# 11/23/08



## Sd snow goose killer (Jan 20, 2007)

[/img]


----------



## Sd snow goose killer (Jan 20, 2007)




----------



## dukhntr (Oct 25, 2008)

Hope you didn't put all those dekes out for only 5 birds....


----------



## greatwhitehunter3 (Sep 15, 2006)

thats what its all about. i hope he didnt put out 10 dozen by himself!


----------



## Flight Cancelled (Oct 8, 2008)

somebody had to take the picture :wink:


----------



## greatwhitehunter3 (Sep 15, 2006)

ha good point! but thats still averaging 60 decoys a guy!!


----------



## Sd snow goose killer (Jan 20, 2007)

where we hunted this morning im pretty sure a big spread was needed, the geese have never used this field, and it was running traffic. yupp one guy taking picture and the other guy shooting.


----------



## greatwhitehunter3 (Sep 15, 2006)

we're not knocking your decoys because i wish i had that many we're just saying its alot for 2 guys!


----------



## WingedShooter7 (Oct 28, 2005)

Hey man looks like a awesome hunt, wish I lived over there sometimes just because of the waterfowl! Setting up decoys IMO is probably one of the funnest parts of the hunt, because you know that the way you place them can effect the rest of the hunt.

Thanks for sharing!


----------



## Old Hunter (Mar 8, 2002)

Not knowing all the subspecies I made up a name for those Canadas you shot. I call them short-thicks.They look too small to be giants,too big for lessers,too gray for westerns,so anyone know what the subspecies of those birds may be?


----------



## jonesy12 (Apr 1, 2008)

Great hunt!!!!


----------



## Double Cluck (Feb 19, 2008)

Good looking Golden!


----------



## goosebusters (Jan 12, 2006)

Old Hunter said:


> Not knowing all the subspecies I made up a name for those Canadas you shot.

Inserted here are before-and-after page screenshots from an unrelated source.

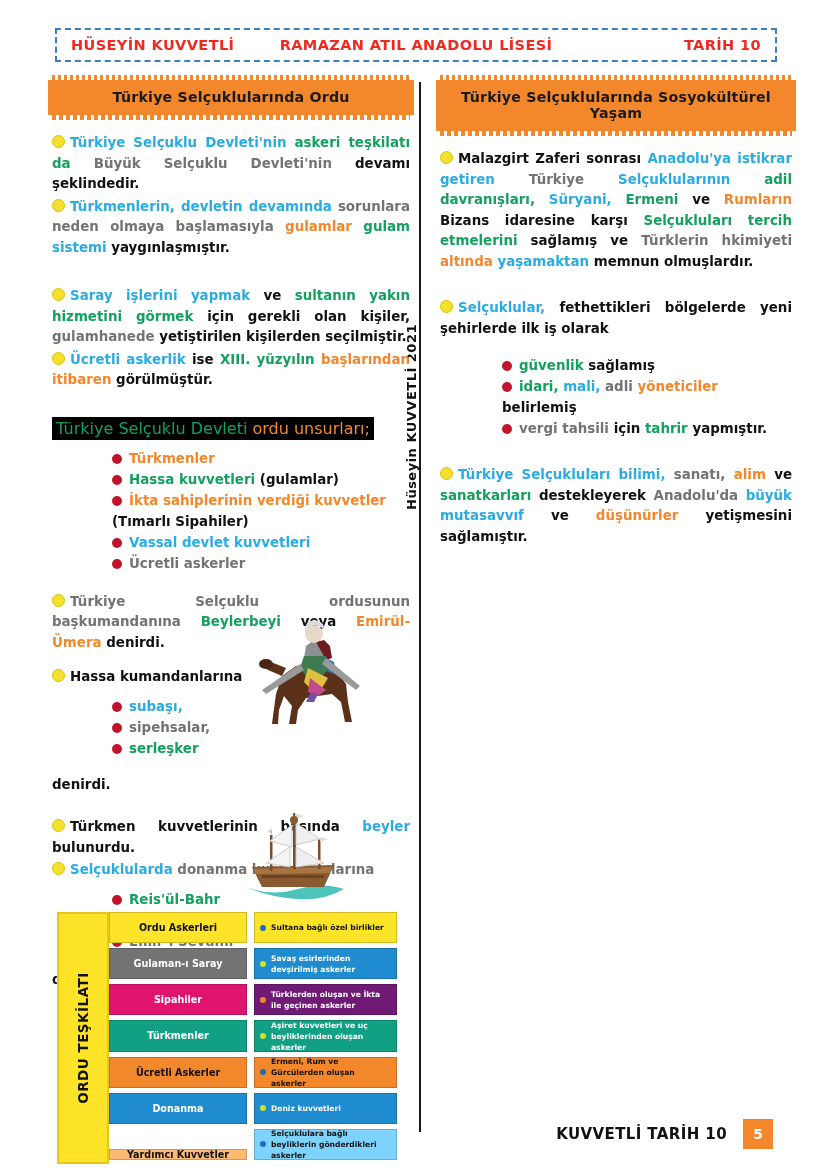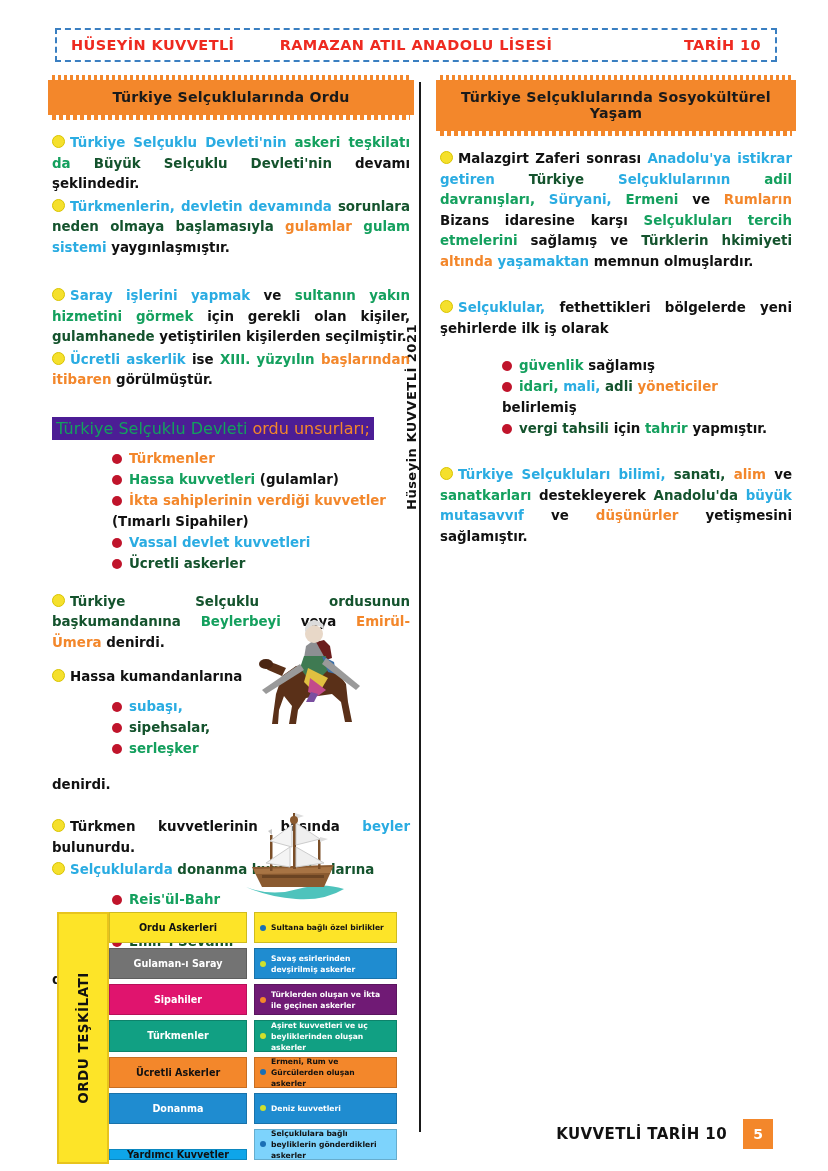"Büyük Selçuklu Devleti'nin" .c-pink { color: #14532d -> #737373 }
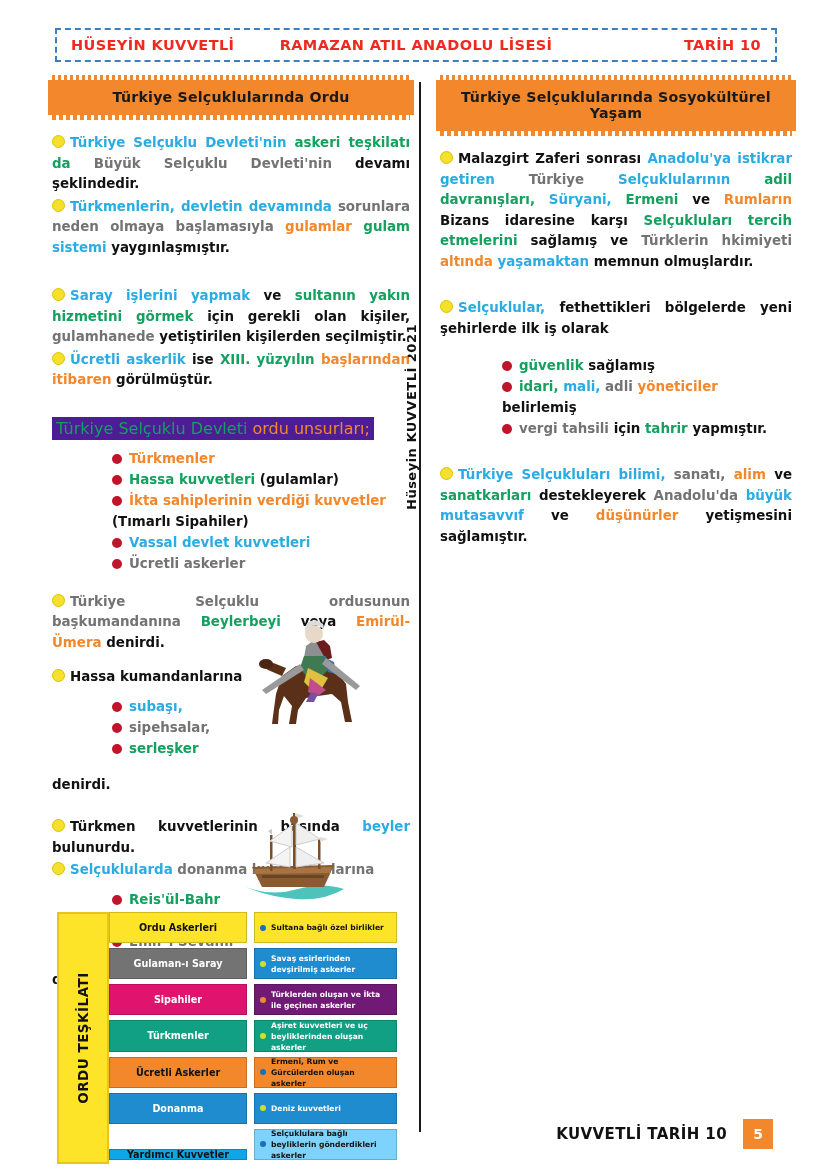"Türkiye Selçuklu Devleti ordu unsurları;" .hl { background: #4c1d95 -> #000000 }
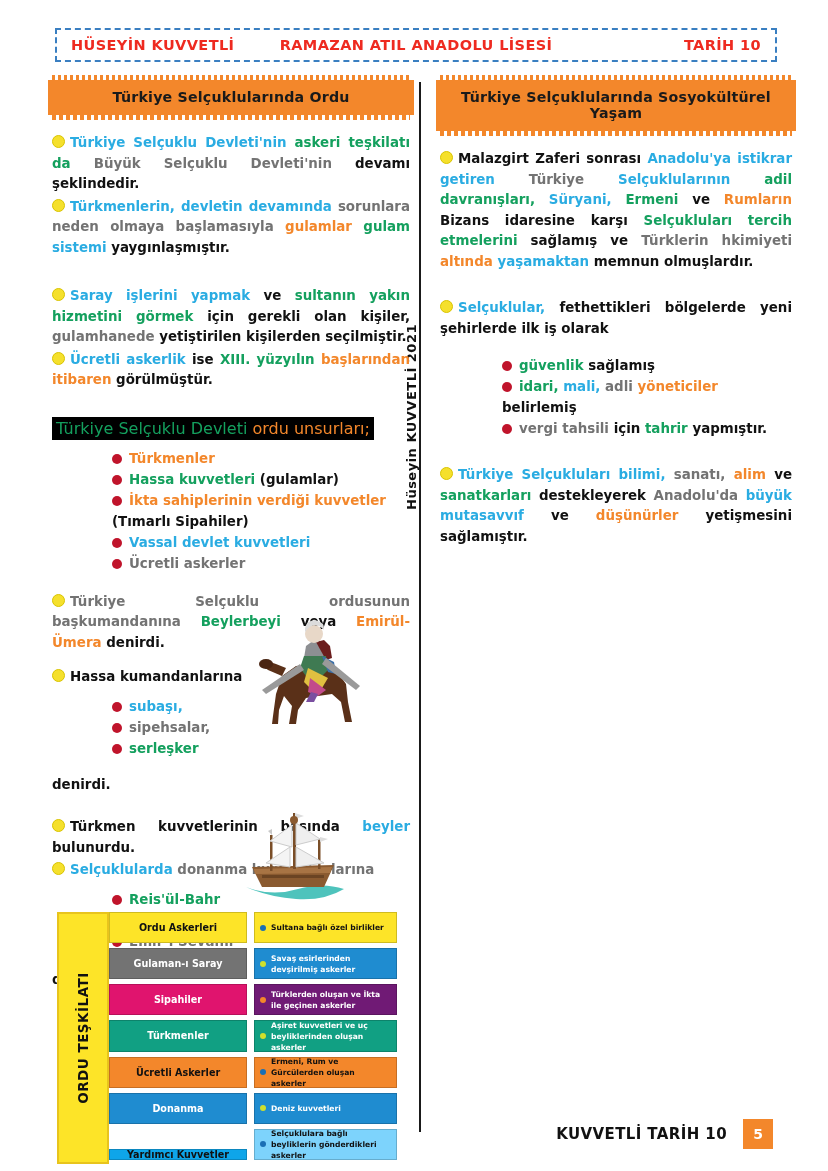"Yardımcı Kuvvetler" div.dg-left { background: #0ea5e9 -> #fdba74 }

I call them short-thicks.They look too small to be giants,too big for lessers,too gray for westerns,so anyone know what the subspecies of those birds may be?


I'm calling them short-thicks from now on! We shoot those things a lot this time of year. Shot 3 of them last week and 1 last weekend. Weird sized birds.


----------



## Horker23 (Mar 2, 2006)

I wish we had snow!


----------